The .10 or .20 just advises Docker to create that specific Subinterface automatically. In my example ip link will show new interfaces called br0.10 and br0.20 after creating the macvlan networks for VLAN IDs 10 and 20. You do not need to adjust your Netplan config when doing it like that. I would even assume that you are not allowed to define VLAN ID 10 and 20 in that particular case also in Netplan. I would expect that this will cause issues. Also see https://docs.docker.com/engine/network/drivers/macvlan/ in the 802.1Q trunk bridge mode section.

There are probably multiple ways to do all of this, but this is how I did it and it works for me since a few years without touching it again.
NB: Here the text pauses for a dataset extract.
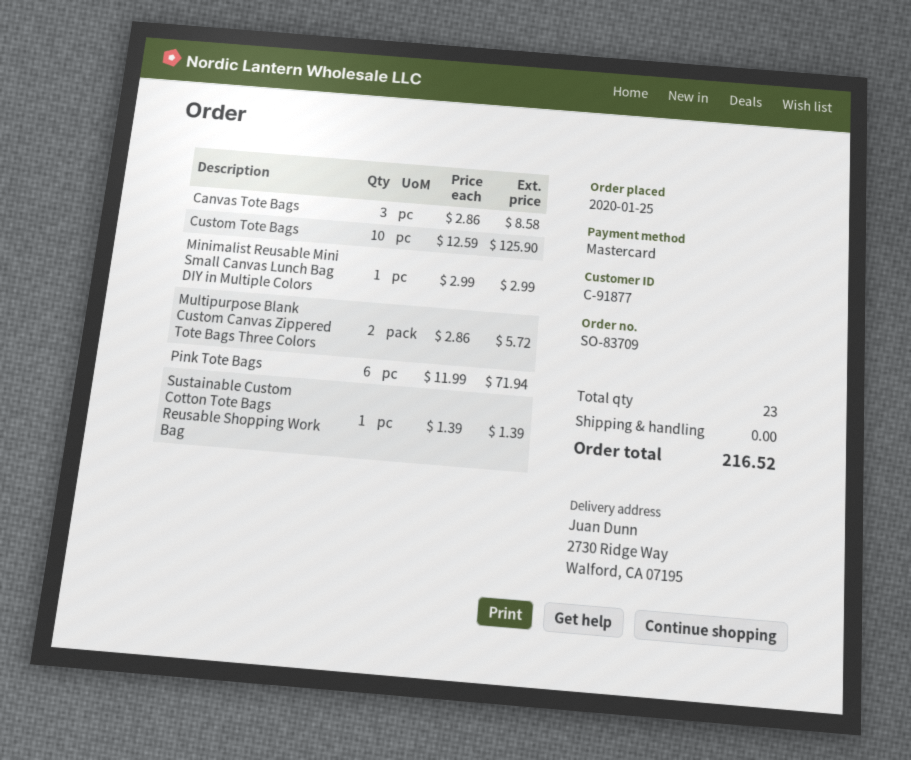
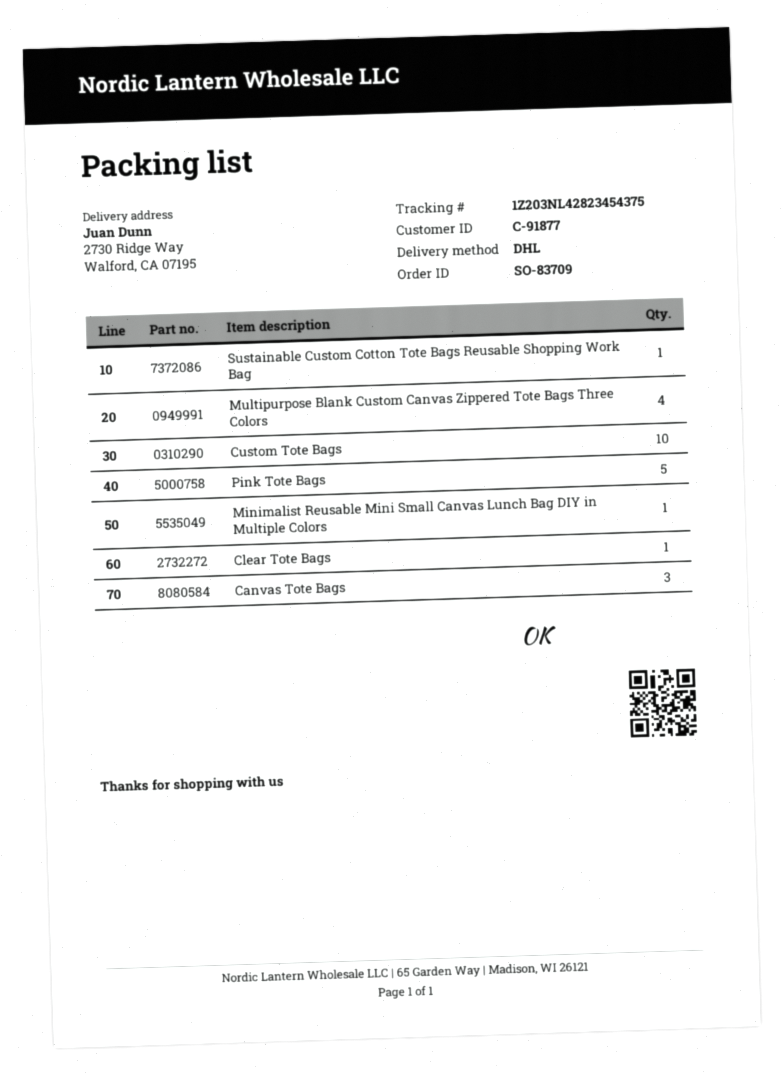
Multipurpose Blank Custom Canvas Zippered Tote Bags Three Colors: 2 -> 4
Pink Tote Bags: 6 -> 5
Clear Tote Bags: none -> 1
All VLANs are separated from each other and no VLAN has access to the LAN side. Everything is forced to go through tagged VLANs via the switch to the Firewall, where I then create rules to allow / deny traffic from / to all my networks and the Internet.

For me, this setup is very simple to re-implement should my Host go down. No special configuration in Netplan is needed. Only create the Docker Networks and start up my stacks again.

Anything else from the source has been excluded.